Simple GCP Deployment

⚠️ Chroma and its underlying database need at least 2gb of RAM, which means it won't fit on the f1-micro instances provided as part of the GCP Free Tier. This template uses a g1-small Compute Engine instance, which costs about two cents an hour, or $15 for a full month. If you follow these instructions, GCP will bill you accordingly.

⚠️ This basic stack doesn't support any kind of authentication; anyone who knows your server IP will be able to add and query for embeddings. To secure this endpoint, you'll need to put it behind GCP Cloud Endpoints or add your own authenticating proxy.

⚠️ By default, this template saves all data on a single volume. When you delete or replace it, the data will disappear. For serious production use (with high availability, backups, etc) please read and understand the Deployment Manager template and use it as a basis for what you need, or reach out to the Chroma team for assistance.

Step 1: Get a GCP Account

You will need a Google Cloud Platform Account. You can use one you already have, or create a new one.

Step 2: Get credentials

For this example, we will be using the GCP command-line interface (gcloud). There are several ways to configure gcloud, but for the purposes of these examples, we will presume that you have created a Service Account and downloaded its JSON key file.

To authenticate using the JSON key file, run:

gcloud auth activate-service-account --key-file=PATH_TO_YOUR_JSON_KEY_FILE

You can also configure GCP to use a region of your choice using the `gcloud config set compute/region` command:

gcloud config set compute/region us-central1

Step 3: Deploy with Deployment Manager

Chroma publishes Deployment Manager templates for each release. To launch the template, save it as a .yaml file, then run the following command:

gcloud deployment-manager deployments create my-chroma-stack --config chroma.yaml

Replace `my-chroma-stack` with a different deployment name, if you wish.

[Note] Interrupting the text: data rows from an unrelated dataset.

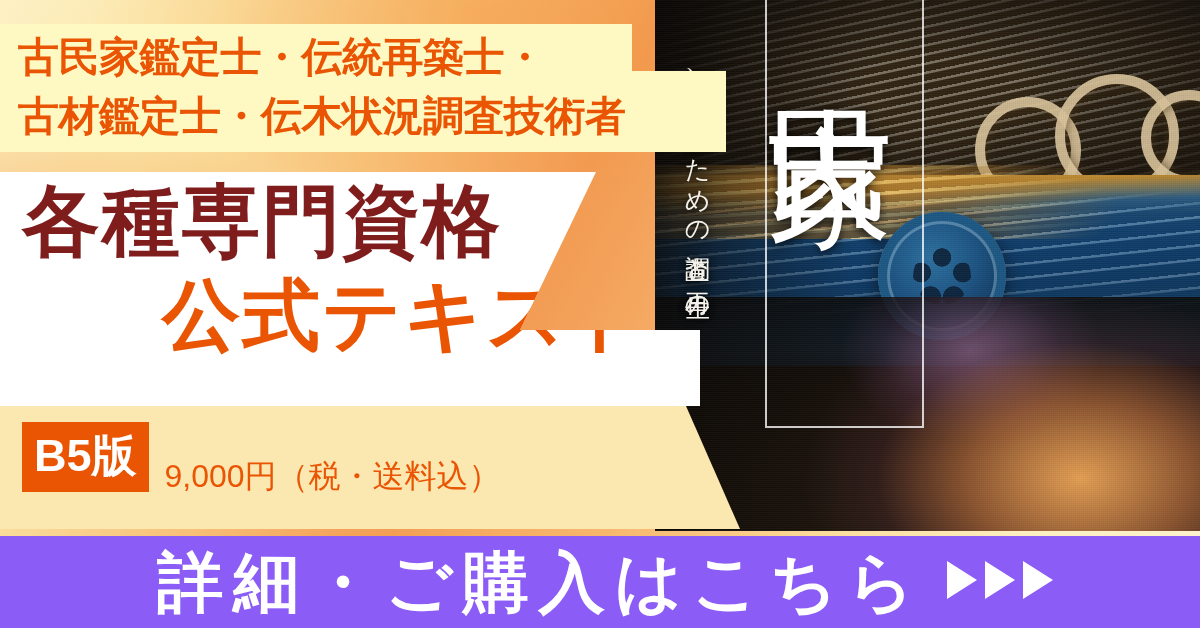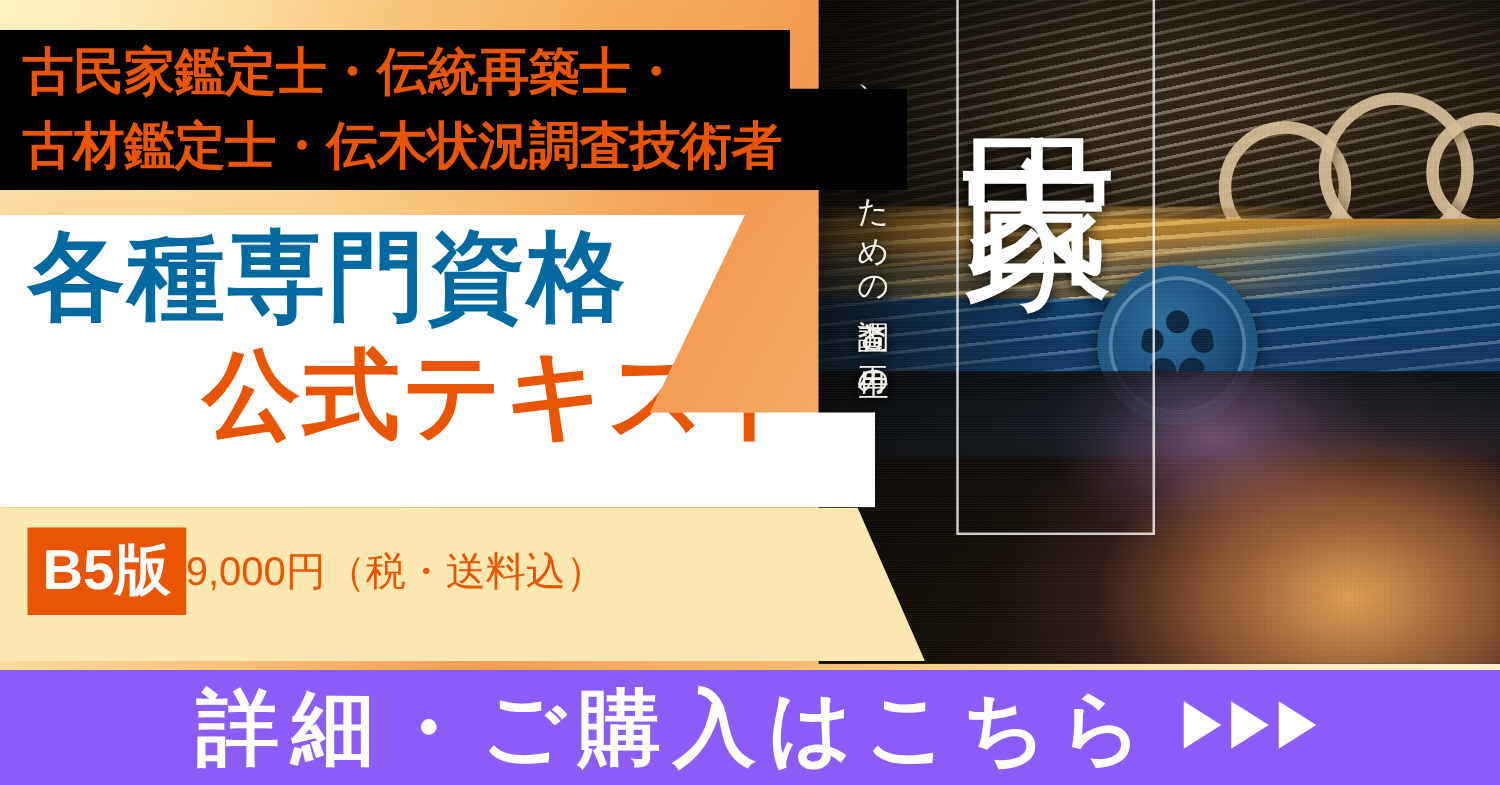--- a/index.html
+++ b/index.html
@@ -242,7 +242,7 @@
     position: absolute;
     left: 0; top: 24px;
     width: 726px; height: 128px;
-    background: #000000;
+    background: #fef9c3;
     -webkit-clip-path: polygon(0 0, 632px 0, 632px 47px, 726px 47px, 726px 128px, 0 128px);
             clip-path: polygon(0 0, 632px 0, 632px 47px, 726px 47px, 726px 128px, 0 128px);
   }

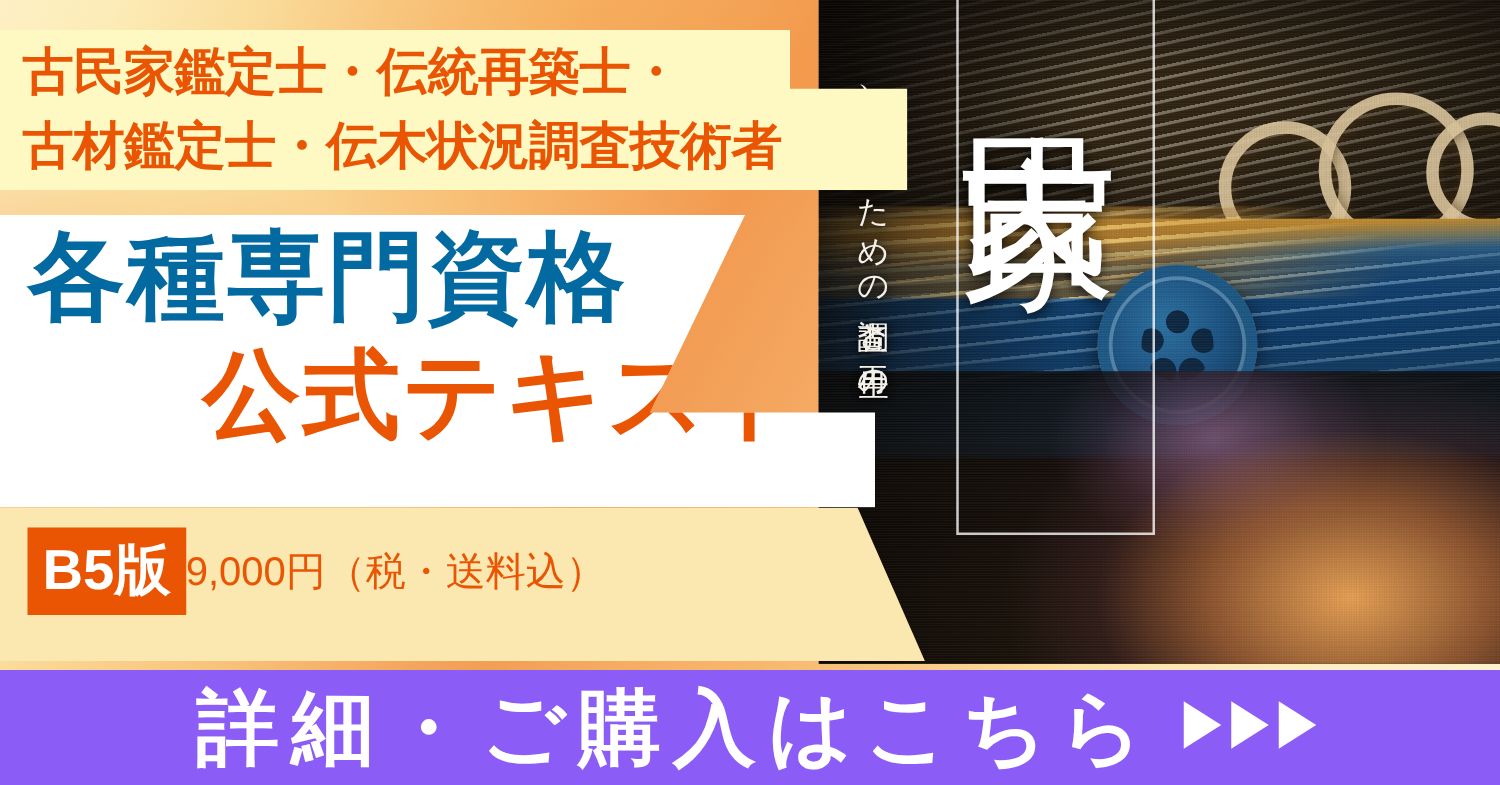--- a/index.html
+++ b/index.html
@@ -273,7 +273,7 @@
     font-weight: 700;
     letter-spacing: 2px;
     line-height: 1;
-    color: #0369a1;
+    color: #7f1d1d;
     white-space: nowrap;
   }
   .head-line2 {

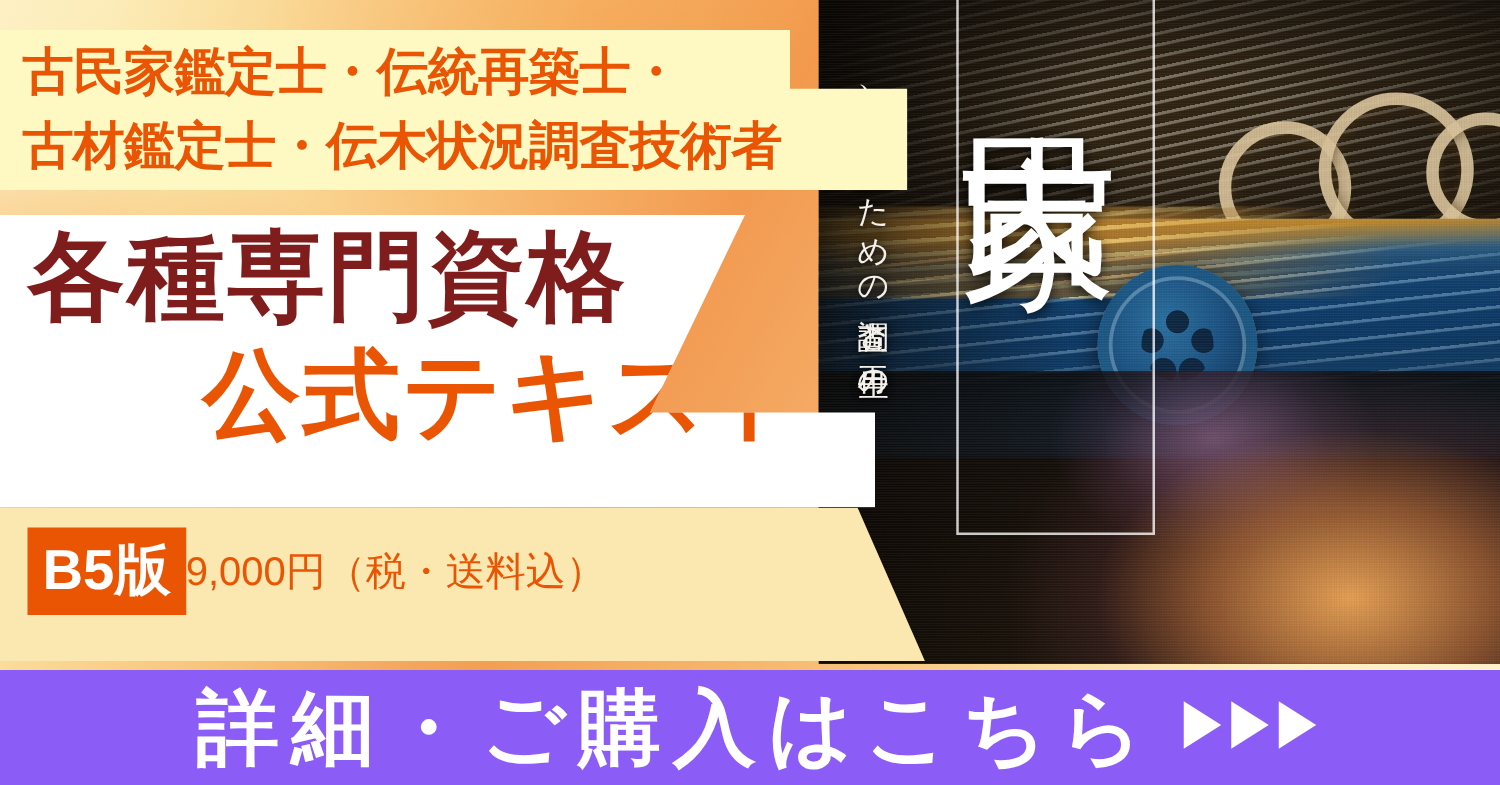--- a/index.html
+++ b/index.html
@@ -300,7 +300,8 @@
     position: absolute;
     left: 22px; top: 16px;
     display: flex;
-    align-items: center;
+    align-items: flex-end;
+    gap: 16px;
   }
   .badge-b5 {
     background: #ea5504;

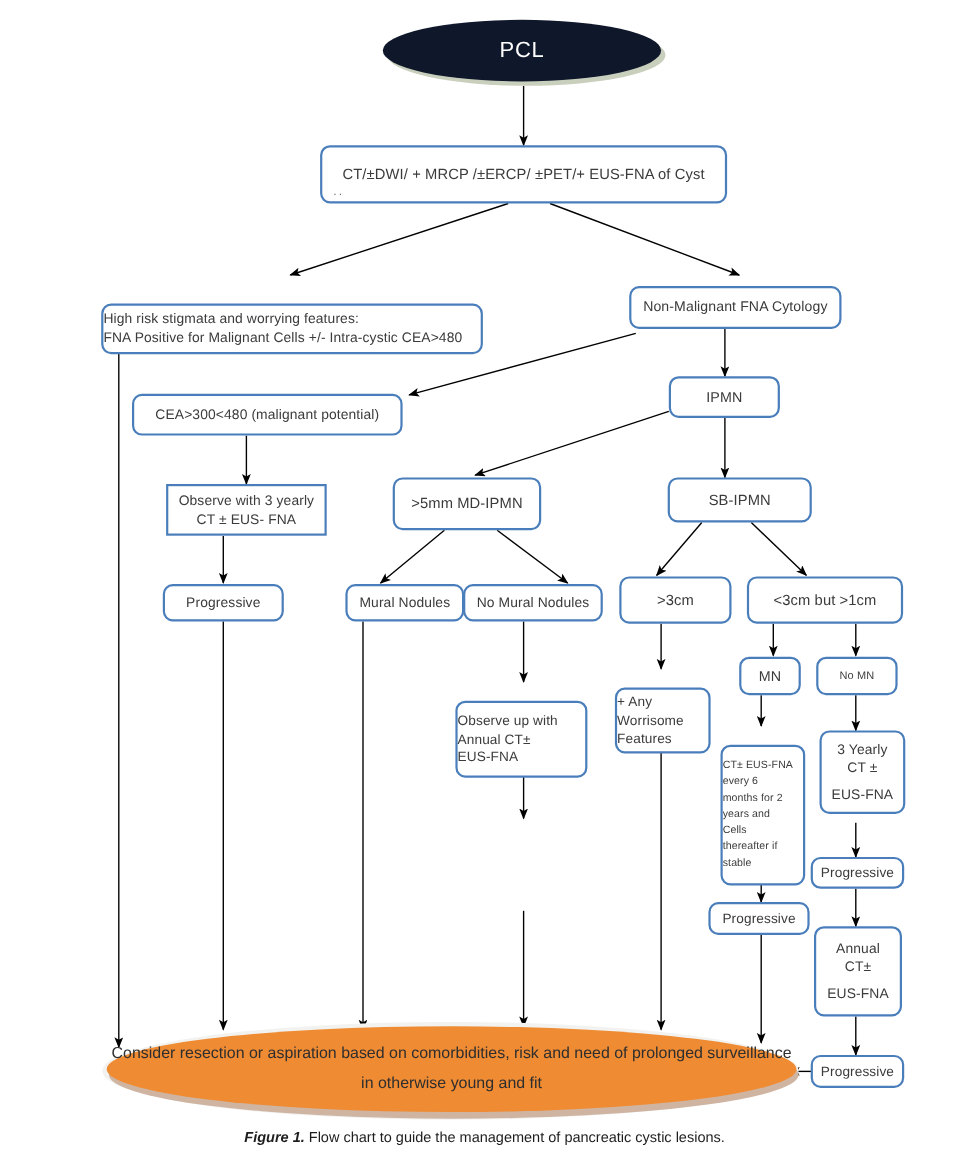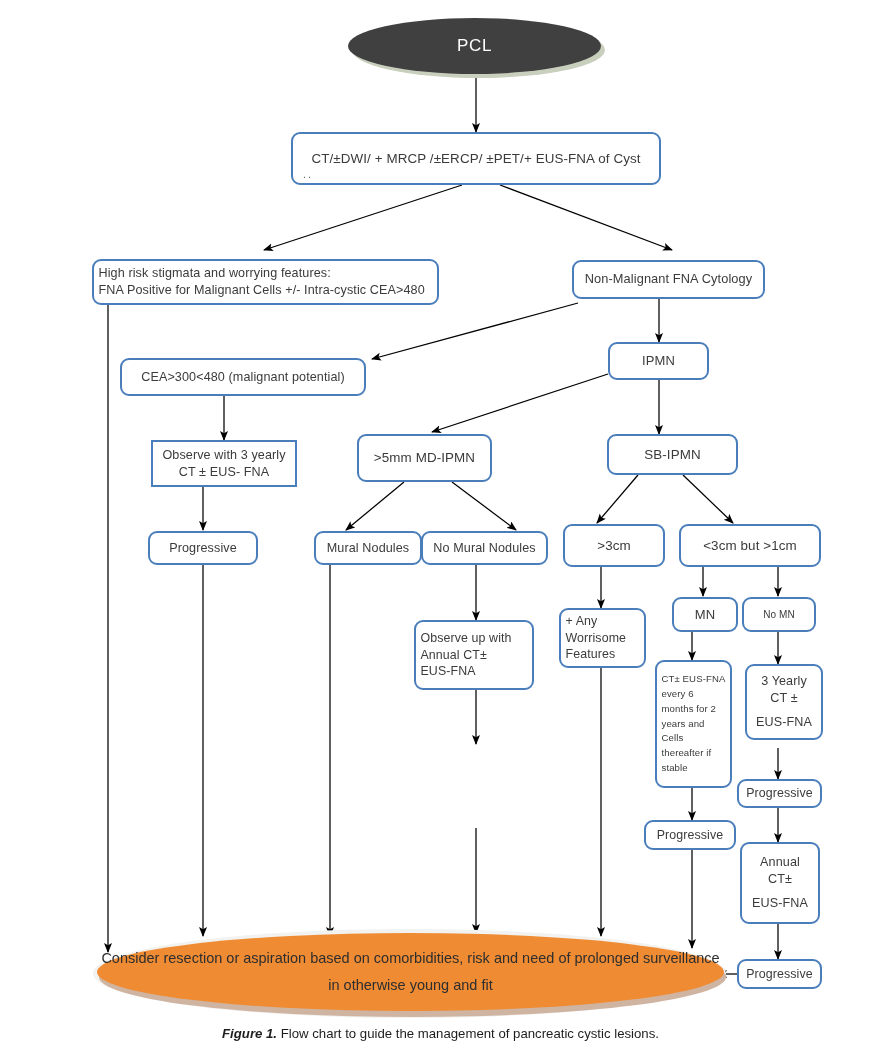--- a/index.html
+++ b/index.html
@@ -61,9 +61,9 @@
     z-index: 2;
   }
   #pcl {
-    background: #404040;
+    background: #0f172a;
     color: #ffffff;
-    font-size: 17px;
+    font-size: 20px;
     letter-spacing: .6px;
   }
   #pcl-shadow { background: #c9cfbd; }

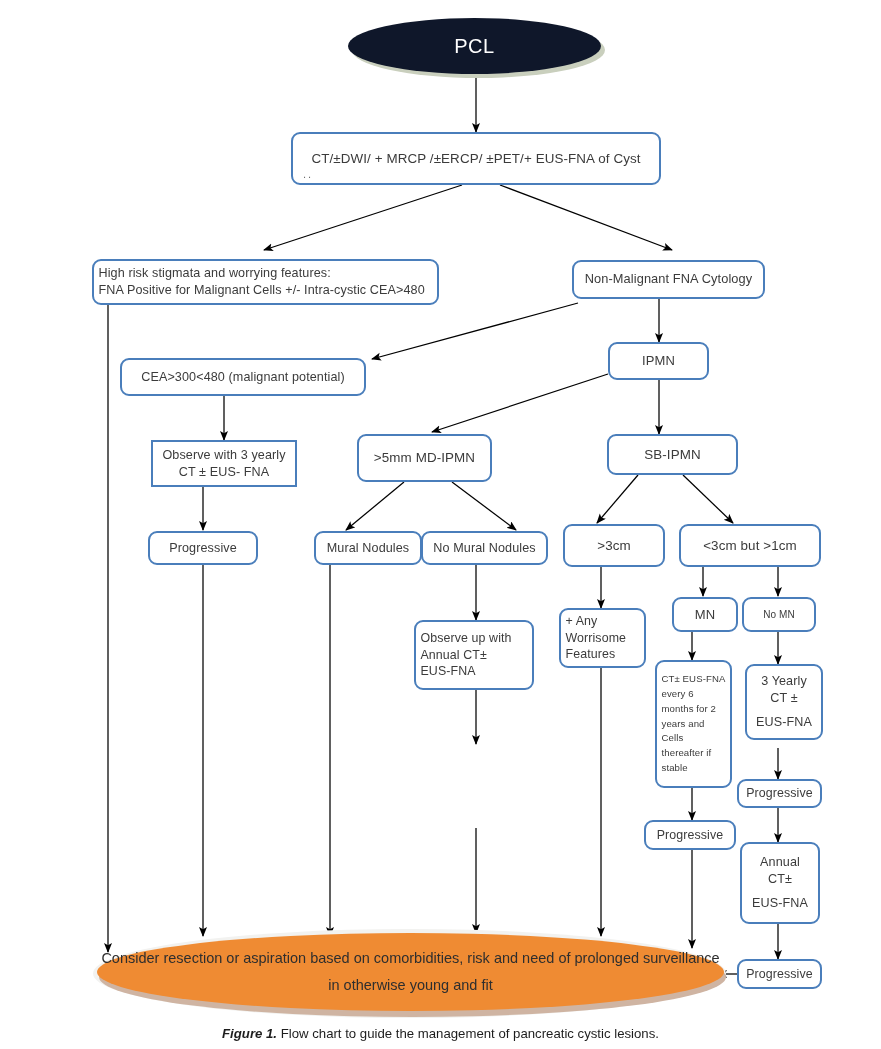--- a/index.html
+++ b/index.html
@@ -41,7 +41,7 @@
   }
   .node.sq { border-radius: 0; }
   .node.center { align-items: center; text-align: center; }
-  .node.left { align-items: center; text-align: left; }
+  .node.left { align-items: flex-end; text-align: left; margin-top: 17px; }
   .node .ln { display: block; width: 100%; }
   .node.left .ln { padding-left: 9px; }
 

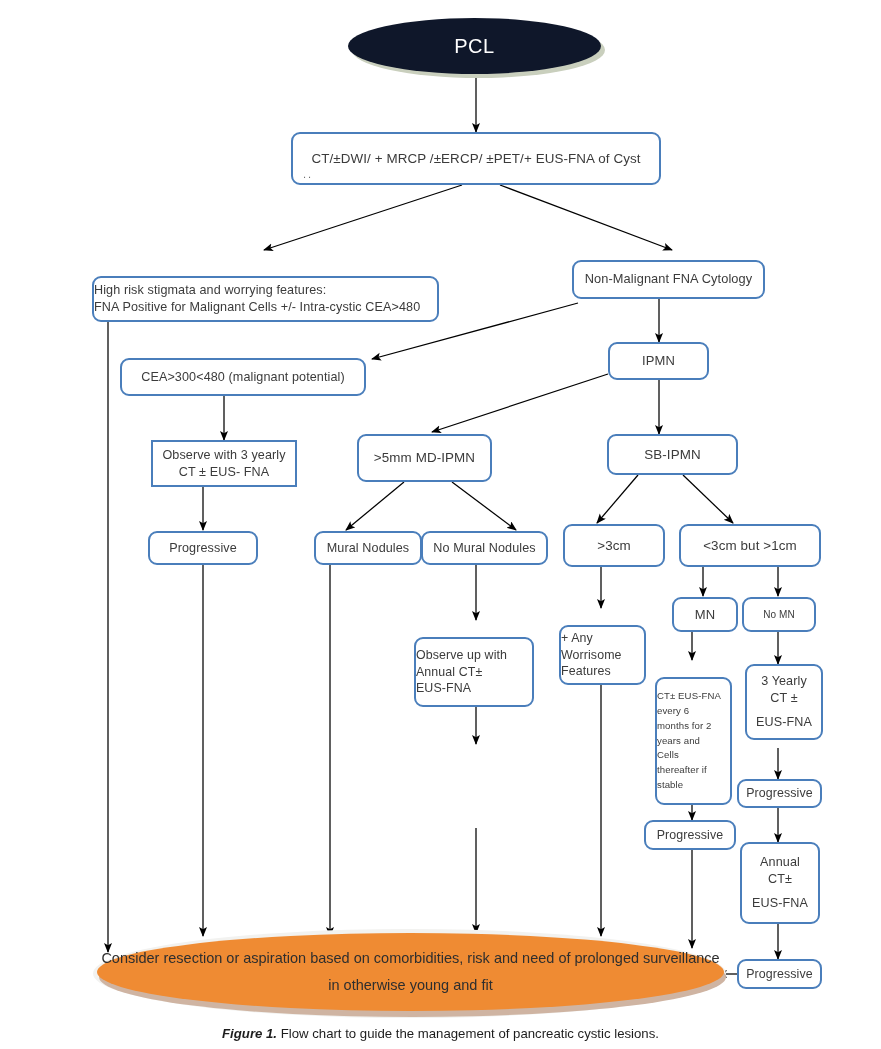--- a/index.html
+++ b/index.html
@@ -236,7 +236,7 @@
     <span class="ln">Features</span>
   </div>
 
-  <div class="node center" style="left:672px; top:597px; width:66px; height:35px; font-size:13px;">
+  <div class="node center" style="left:672px; top:597px; width:56px; height:35px; font-size:13px;">
     <span class="ln">MN</span>
   </div>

Wait a few minutes for the server to boot up, and Chroma will be available! You can get the public IP address of your new Chroma server using the GCP console, or using the following command:

gcloud compute instances describe my-chroma-instance --format='get(networkInterfaces[0].accessConfigs[0].natIP)'

Step 4: Customize the Deployment (optional)

The Deployment Manager template allows you to pass particular key/value pairs to override aspects of the deployment. Available keys are:

- machineType - the GCP machine type to run (default: g1-small)

- zone - the GCP zone to run in (default: us-central1-a)

To set these parameters, modify the .yaml file before running the `gcloud deployment-manager deployments create` command.

Step 5: Configure the Chroma Library

When you launch the Chroma client library to actually use Chroma, all you need to do is configure it to use the server's IP address and port 8000. You can do this in two ways:

Using Environment Variables

export CHROMA_API_IMPL=rest
export CHROMA_SERVER_HOST=<server IP address>

In Code

import chromadb
from chromadb.config import Settings
chroma = chromadb.HttpClient(host=<server IP address>, port=8000)

Step 6: Clean Up (optional)

To destroy the deployment and remove all GCP resources, use the `gcloud deployment-manager deployments delete` command.

gcloud deployment-manager deployments delete my-chroma-stack

⚠️ This will destroy all the data in your Chroma database, unless you've taken a snapshot or otherwise backed it up.

Troubleshooting

If you encounter any errors during deployment, check your Deployment Manager logs for specific error messages.